Geo Politics

De-escalation with China and the US Tariff Crosswinds

By Sanjeev Oak

The recent Jaishankar–Wang Yi meeting in Astana carries wider resonance beyond border stability. Coming at a time when India–U.S. trade tensions over tariffs are intensifying, the dialogue underscores India’s attempt to balance great-power equations, prevent escalation with China, and retain strategic space in an evolving global economic order.

When External Affairs Minister S. Jaishankar met his Chinese counterpart Wang Yi, the immediate theme was familiar: de-escalation along the Line of Actual Control (LAC). But beyond the Himalayan terrain, the meeting carries implications for India’s strategic calculus amid tariff strains with the United States. India today stands at a crossroads where its continental challenges intersect with maritime partnerships — and where the balance it strikes will define its future role in global power politics.
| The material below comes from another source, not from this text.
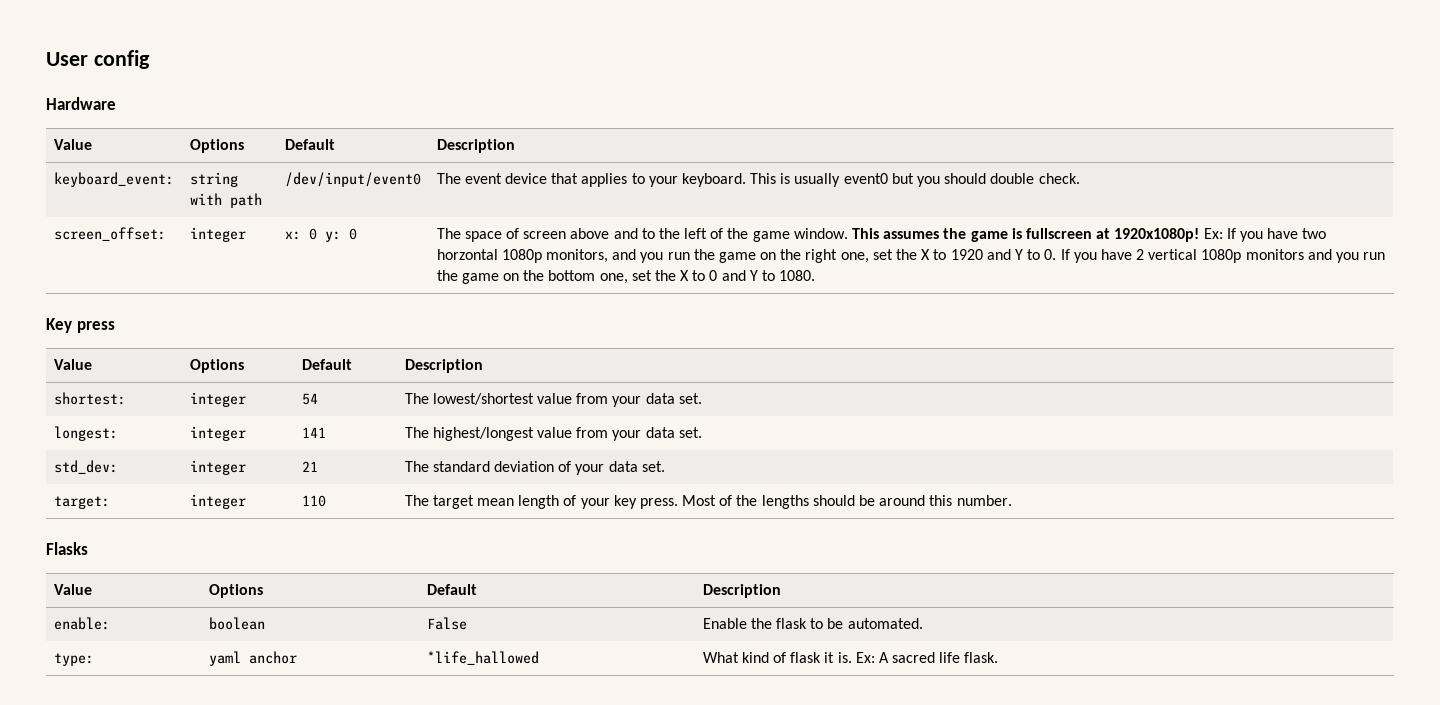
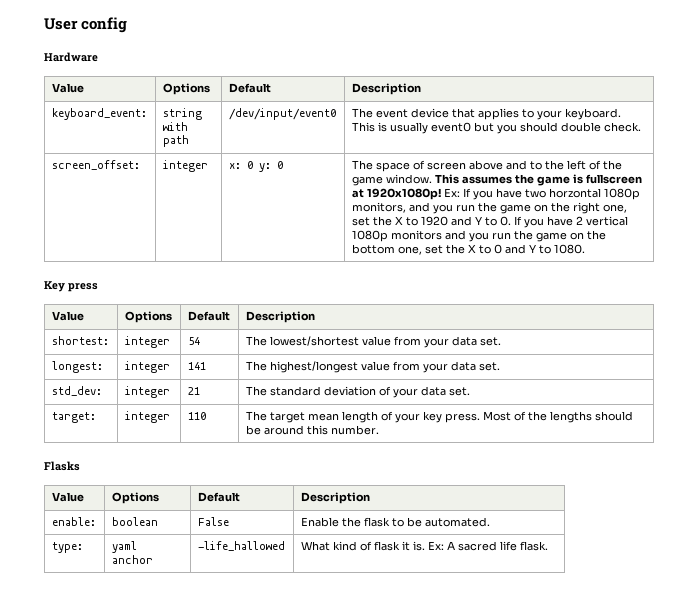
- type: | yaml anchor | *life_hallowed | What kind of flask it is. Ex: A sacred life flask.
+ type: | yaml anchor | -life_hallowed | What kind of flask it is. Ex: A sacred life flask.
A meeting beyond the mountains

India and China remain locked in a delicate disengagement process since the Galwan clash of 2020. While violence has been absent in recent months, friction continues in Depsang, Demchok, and parts of Arunachal Pradesh. The Jaishankar–Wang Yi dialogue underlines India’s insistence that normalisation of ties is impossible without peace on the border.

“Border peace is the foundation for normal relations; without it, economic and political ties remain hostage to mistrust.”

This meeting signals that while New Delhi will not dilute its stance, it is willing to keep channels open. For Beijing too, the imperative is clear: avoid fresh escalation at a time when its economy faces stagnation and Western distrust.

The American angle

What makes this engagement particularly significant is the parallel strain with Washington over tariffs. The Biden administration’s tariff recalibrations — particularly in sectors like steel, aluminum, and certain tech goods — pose a direct challenge to India’s export-driven growth ambitions.

For India, this creates a dual dilemma: how to press China for border stability while simultaneously protecting market access in the US. Both tracks are intertwined. A prolonged border standoff with Beijing risks diverting resources, while tariff escalation with Washington could strain India’s economic momentum.

“A tense border with China and a tariff wall in the US would squeeze India’s strategic space from both ends.”

Balancing between Washington and Beijing

India’s foreign policy in the Modi era has been to avoid binary choices. The US remains a crucial partner for technology, investment, and Indo-Pacific security. China, despite hostility, remains a major trading partner and a neighbor whose stability directly affects India’s security.

Thus, the Jaishankar–Wang Yi meet, though limited in scope, offers India breathing space. A relative quiet on the LAC allows New Delhi to negotiate trade frictions with Washington from a position of less vulnerability.

At the same time, the US tariff tensions push India to ensure that its border with China does not flare up unpredictably, lest it be trapped between two crises.

Strategic compass: Autonomy first

The wider message of this diplomatic choreography is India’s insistence on strategic autonomy. Neither tariffs from the US nor pressure from China can dictate India’s choices.

India has already signalled that while it values the Quad and deepening US ties, it will not abandon its independent outreach to Russia, West Asia, or even China when necessary.

“India’s strategic compass points not West or East, but firmly towards its own interests.”

This autonomy is precisely what gives New Delhi credibility as a global player — and what allows it to withstand simultaneous challenges from both Washington and Beijing.

Why this meet matters now

  1. Border peace as leverage: India cannot project power abroad if the Himalayan frontier remains volatile. Stability here is a prerequisite for strategic flexibility elsewhere.
  2. Tariff pressure from US: India must preserve goodwill with China to avoid encirclement, while it negotiates tariff relief with Washington.
  3. Global optics: At a time when the world sees heightened US–China rivalry, India’s ability to keep dialogue open with both sides enhances its diplomatic profile.

The Jaishankar–Wang Yi meet, therefore, is not an isolated bilateral conversation. It is part of a larger geopolitical puzzle where every move in one theatre affects India’s options in another.

The road ahead

De-escalation with China does not mean trust; it means prudence. Tariff tensions with the US do not mean decoupling; they mean negotiation. For India, the art of diplomacy is to ensure neither front explodes simultaneously.

As the world heads into an uncertain phase of economic nationalism and strategic rivalry, India’s capacity to walk this tightrope will decide whether it emerges merely as a balancing power or as a defining one.

“The true test of India’s diplomacy lies not in choosing sides, but in ensuring no side can corner it.”